There are 5 comments for this article
  1. Jarbas Martins 27 de Fevereiro de 2014 6:30

    Curti seu poema pós-concreto Desculpe-me (cacoete antigo de professor) de pôr etiquetas em sua bela e despojada arte.Vertical e docemente bem trabalhada.Parabéns, poeta Oreny Junior.

  2. Anchieta Rolim 27 de Fevereiro de 2014 10:28

    Beleza de poema.

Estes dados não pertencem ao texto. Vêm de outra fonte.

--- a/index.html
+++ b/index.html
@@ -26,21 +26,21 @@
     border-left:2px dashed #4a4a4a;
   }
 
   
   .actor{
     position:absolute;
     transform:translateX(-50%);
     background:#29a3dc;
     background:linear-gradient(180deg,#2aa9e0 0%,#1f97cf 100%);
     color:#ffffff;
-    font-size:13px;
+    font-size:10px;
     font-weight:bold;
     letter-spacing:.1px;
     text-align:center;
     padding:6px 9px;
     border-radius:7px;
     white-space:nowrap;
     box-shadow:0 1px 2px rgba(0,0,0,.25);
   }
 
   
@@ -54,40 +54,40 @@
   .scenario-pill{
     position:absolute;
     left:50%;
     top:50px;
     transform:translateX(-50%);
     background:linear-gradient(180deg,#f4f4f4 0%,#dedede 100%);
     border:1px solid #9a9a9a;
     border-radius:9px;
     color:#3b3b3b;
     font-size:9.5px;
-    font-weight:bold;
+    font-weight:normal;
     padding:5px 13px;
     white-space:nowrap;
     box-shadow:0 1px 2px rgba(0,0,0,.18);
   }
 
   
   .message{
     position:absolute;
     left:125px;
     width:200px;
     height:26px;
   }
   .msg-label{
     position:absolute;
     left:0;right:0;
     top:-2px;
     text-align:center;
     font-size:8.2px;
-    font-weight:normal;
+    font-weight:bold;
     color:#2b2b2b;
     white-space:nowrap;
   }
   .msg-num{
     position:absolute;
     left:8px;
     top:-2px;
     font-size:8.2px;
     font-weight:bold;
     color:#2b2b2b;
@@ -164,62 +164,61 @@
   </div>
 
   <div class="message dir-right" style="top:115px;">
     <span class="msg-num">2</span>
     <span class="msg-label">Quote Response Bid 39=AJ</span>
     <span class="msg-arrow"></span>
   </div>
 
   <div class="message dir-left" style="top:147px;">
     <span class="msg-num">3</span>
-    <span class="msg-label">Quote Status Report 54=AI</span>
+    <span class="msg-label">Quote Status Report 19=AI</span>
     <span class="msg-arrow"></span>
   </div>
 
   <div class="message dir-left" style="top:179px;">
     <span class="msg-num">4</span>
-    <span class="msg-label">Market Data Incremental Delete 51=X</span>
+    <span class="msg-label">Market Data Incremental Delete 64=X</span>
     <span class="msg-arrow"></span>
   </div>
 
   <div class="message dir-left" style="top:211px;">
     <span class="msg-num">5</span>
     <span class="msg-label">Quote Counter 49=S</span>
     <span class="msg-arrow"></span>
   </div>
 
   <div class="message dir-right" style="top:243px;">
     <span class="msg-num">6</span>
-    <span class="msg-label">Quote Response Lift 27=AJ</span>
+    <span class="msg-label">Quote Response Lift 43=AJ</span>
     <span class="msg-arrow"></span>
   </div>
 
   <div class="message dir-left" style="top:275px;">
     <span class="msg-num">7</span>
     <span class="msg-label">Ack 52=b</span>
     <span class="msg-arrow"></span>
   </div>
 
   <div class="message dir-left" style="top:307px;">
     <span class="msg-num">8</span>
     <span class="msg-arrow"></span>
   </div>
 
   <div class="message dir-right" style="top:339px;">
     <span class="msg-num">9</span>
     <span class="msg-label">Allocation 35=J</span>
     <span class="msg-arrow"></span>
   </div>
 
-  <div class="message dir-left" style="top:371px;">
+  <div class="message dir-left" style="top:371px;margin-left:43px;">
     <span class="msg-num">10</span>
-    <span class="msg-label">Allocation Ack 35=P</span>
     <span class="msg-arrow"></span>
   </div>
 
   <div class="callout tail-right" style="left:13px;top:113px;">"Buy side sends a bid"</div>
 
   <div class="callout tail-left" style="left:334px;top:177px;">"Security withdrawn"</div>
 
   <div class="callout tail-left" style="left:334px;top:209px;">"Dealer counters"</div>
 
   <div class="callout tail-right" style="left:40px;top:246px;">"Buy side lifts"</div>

Valeu, Oreny.

  3. Oreny Junior
    Oreny Junior 27 de Fevereiro de 2014 11:41

    Obrigado, amigos
    Jarbas, Anchieta, pelas curtições, comentários, sempre atenciosos com os post’s. Abração e vamos cair na folia. Até a quarta feira de cinzas.

  4. Danclads Andrade
    Danclads Andrade 27 de Fevereiro de 2014 15:21

    A fugacidade do tempo: o hoje passando, transformando-se no ontem, me remete a um poema de Wisława Szymborska. E a verticalidade do poema – ao contrário da horizontalidade que torna tudo equânime, igual – indica declínios, superações, passagens, hierarquias. O novo superando o velho. O vai e vem do tempo. Como no pêndulo de Foucault.

    Maravilha, Oreny.

  5. Oreny Junior
    Oreny Junior 27 de Fevereiro de 2014 19:52

    Danclads, obrigado pelo comentário. Abração!